> [What the exercise asks]:
Return every line of the entries that includes the word "font".

#### Information given

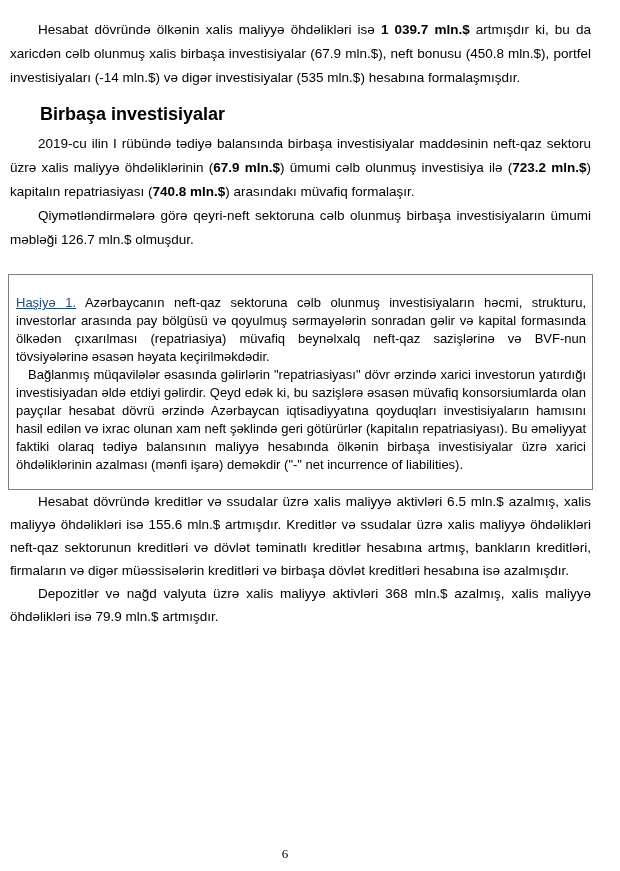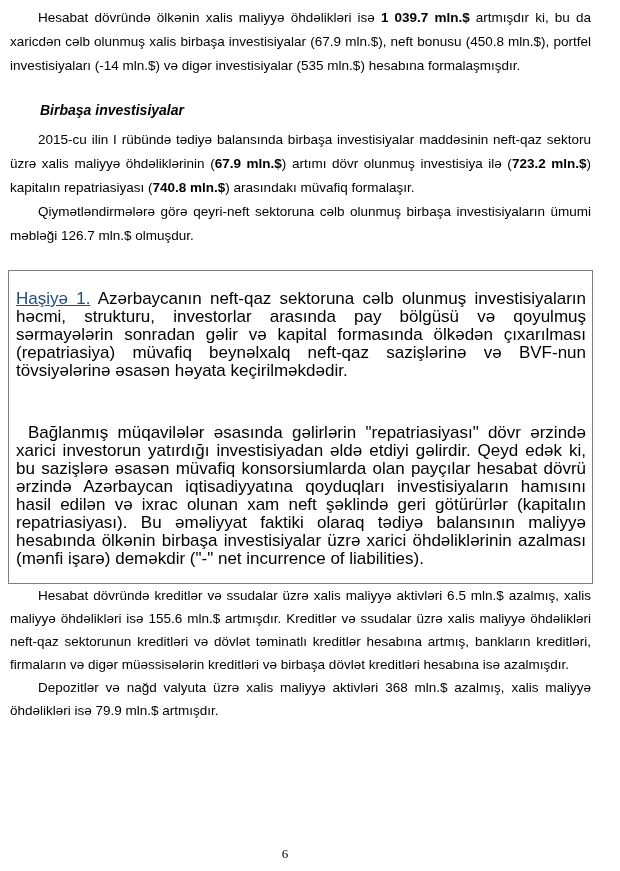--- a/index.html
+++ b/index.html
@@ -18,7 +18,7 @@
   }
   .content {
     position: absolute;
-    left: 10px; top: 6px; width: 581px;
+    left: 10px; top: 18px; width: 581px;
     font-size: 13.5px;
   }
   p.body {

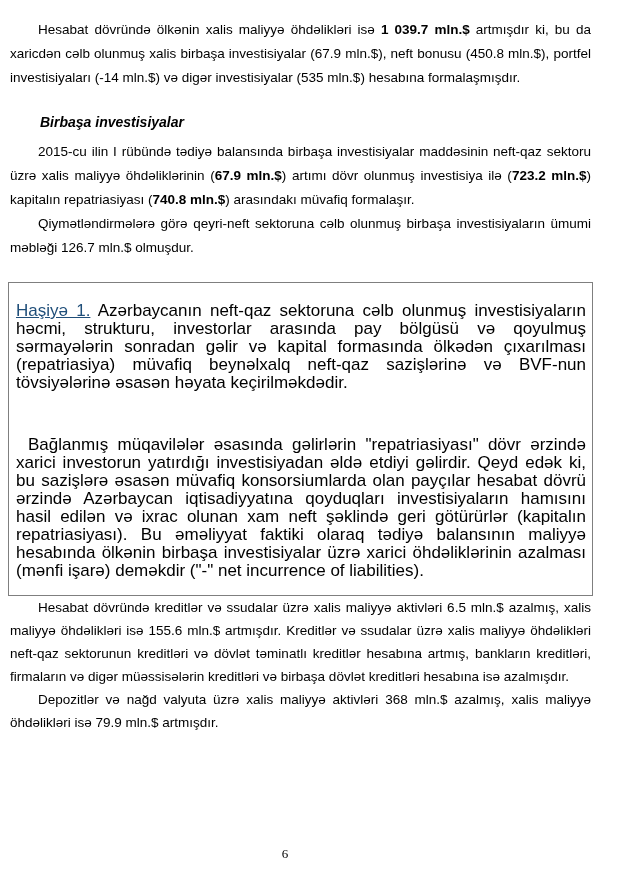--- a/index.html
+++ b/index.html
@@ -29,10 +29,9 @@
   }
   .heading {
     font-weight: bold;
-    font-style: italic;
-    font-size: 14px;
+    font-size: 18px;
     line-height: 24px;
-    margin: 20px 0 6px 0;
+    margin: 12px 0 6px 0;
     padding-left: 30px;
   }
   .heading.second {

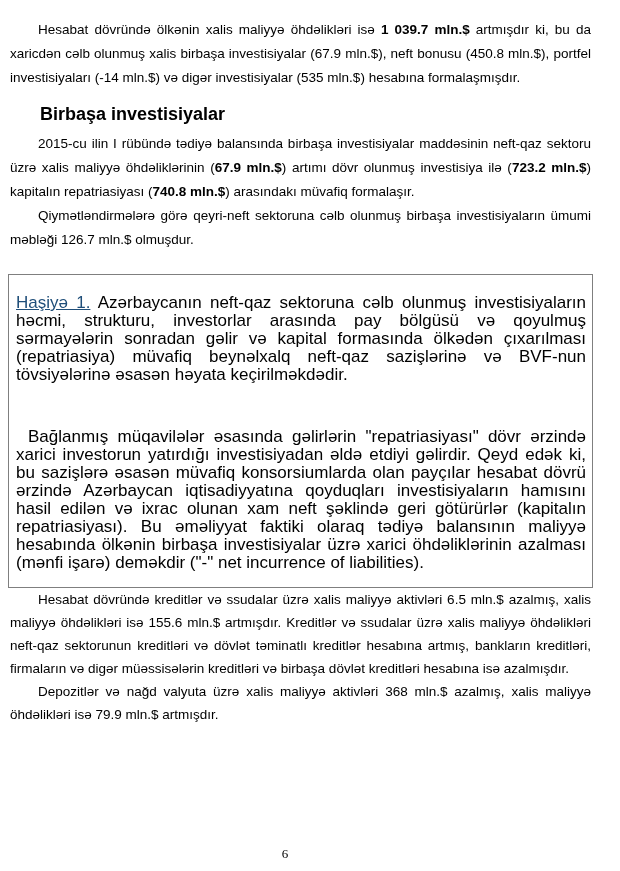--- a/index.html
+++ b/index.html
@@ -79,7 +79,7 @@
 
 
 
-    <p class="body"><span>2015-cu ilin I rübündə tədiyə balansında birbaşa investisiyalar maddəsinin neft-qaz sektoru üzrə xalis maliyyə öhdəliklərinin (</span><b>67.9 mln.$</b><span>) artımı dövr olunmuş investisiya ilə (</span><b>723.2 mln.$</b><span>) kapitalın repatriasiyası (</span><b>740.8 mln.$</b><span>) arasındakı müvafiq formalaşır.</span></p>
+    <p class="body"><span>2019-cu ilin I rübündə tədiyə balansında birbaşa investisiyalar maddəsinin neft-qaz sektoru üzrə xalis maliyyə öhdəliklərinin (</span><b>67.9 mln.$</b><span>) artımı dövr olunmuş investisiya ilə (</span><b>723.2 mln.$</b><span>) kapitalın repatriasiyası (</span><b>740.8 mln.$</b><span>) arasındakı müvafiq formalaşır.</span></p>
 
     <p class="body">Qiymətləndirmələrə görə qeyri-neft sektoruna cəlb olunmuş birbaşa investisiyaların ümumi məbləği 126.7 mln.$ olmuşdur.</p>
 

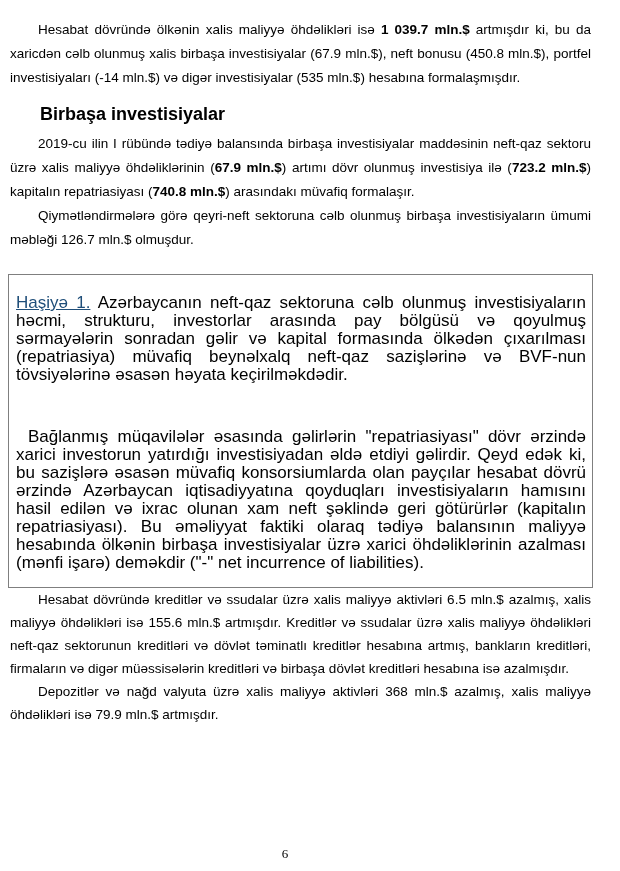--- a/index.html
+++ b/index.html
@@ -79,7 +79,7 @@
 
 
 
-    <p class="body"><span>2019-cu ilin I rübündə tədiyə balansında birbaşa investisiyalar maddəsinin neft-qaz sektoru üzrə xalis maliyyə öhdəliklərinin (</span><b>67.9 mln.$</b><span>) artımı dövr olunmuş investisiya ilə (</span><b>723.2 mln.$</b><span>) kapitalın repatriasiyası (</span><b>740.8 mln.$</b><span>) arasındakı müvafiq formalaşır.</span></p>
+    <p class="body"><span>2019-cu ilin I rübündə tədiyə balansında birbaşa investisiyalar maddəsinin neft-qaz sektoru üzrə xalis maliyyə öhdəliklərinin (</span><b>67.9 mln.$</b><span>) ümumi cəlb olunmuş investisiya ilə (</span><b>723.2 mln.$</b><span>) kapitalın repatriasiyası (</span><b>740.8 mln.$</b><span>) arasındakı müvafiq formalaşır.</span></p>
 
     <p class="body">Qiymətləndirmələrə görə qeyri-neft sektoruna cəlb olunmuş birbaşa investisiyaların ümumi məbləği 126.7 mln.$ olmuşdur.</p>
 

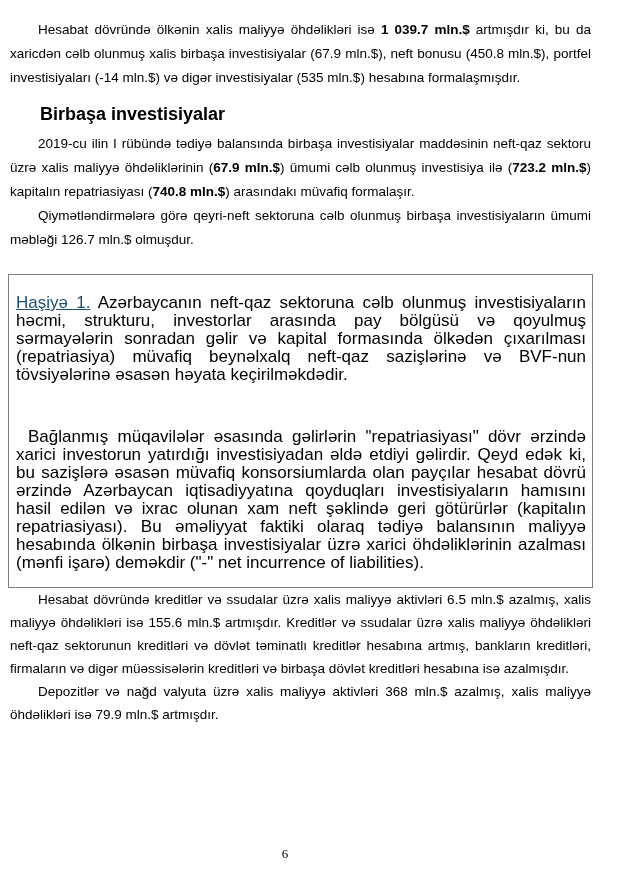--- a/index.html
+++ b/index.html
@@ -49,7 +49,7 @@
     margin: 0;
     line-height: 18px;
     text-align: justify;
-    font-size: 17px;
+    font-size: 13px;
   }
   .box-p.indented { text-indent: 12px; margin-top: 44px; }
   .note-label {

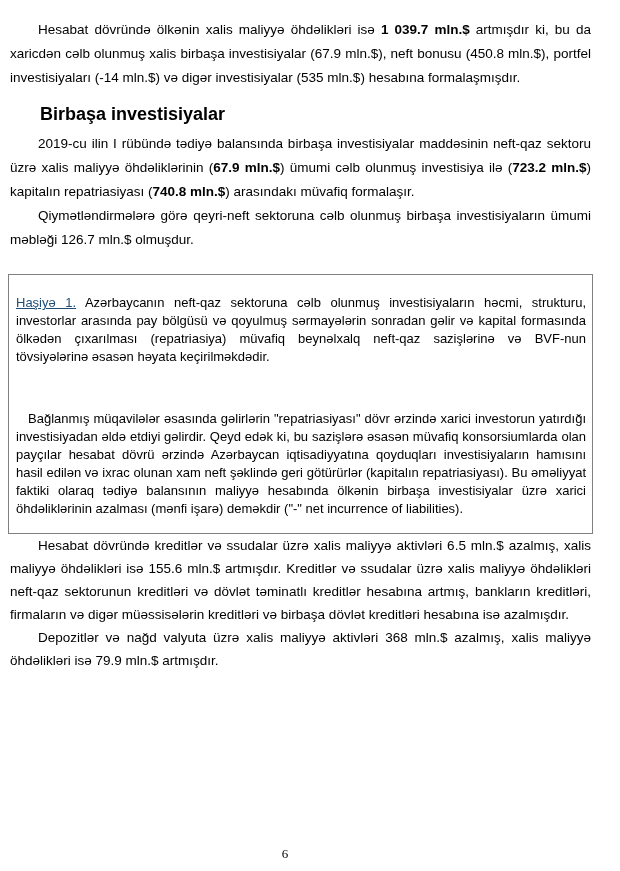--- a/index.html
+++ b/index.html
@@ -51,7 +51,7 @@
     text-align: justify;
     font-size: 13px;
   }
-  .box-p.indented { text-indent: 12px; margin-top: 44px; }
+  .box-p.indented { text-indent: 12px; }
   .note-label {
     color: var(--note-label, #1F4E79);
     text-decoration: underline;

########

> [Result for this task]:
     font-size: 13.5px;
     font-weight: bold;
-    font-style: italic;
-    font-size: 14px;
+    font-size: 18px;
-    font-size: 17px;
+    font-size: 13px;
     font-size: 13px;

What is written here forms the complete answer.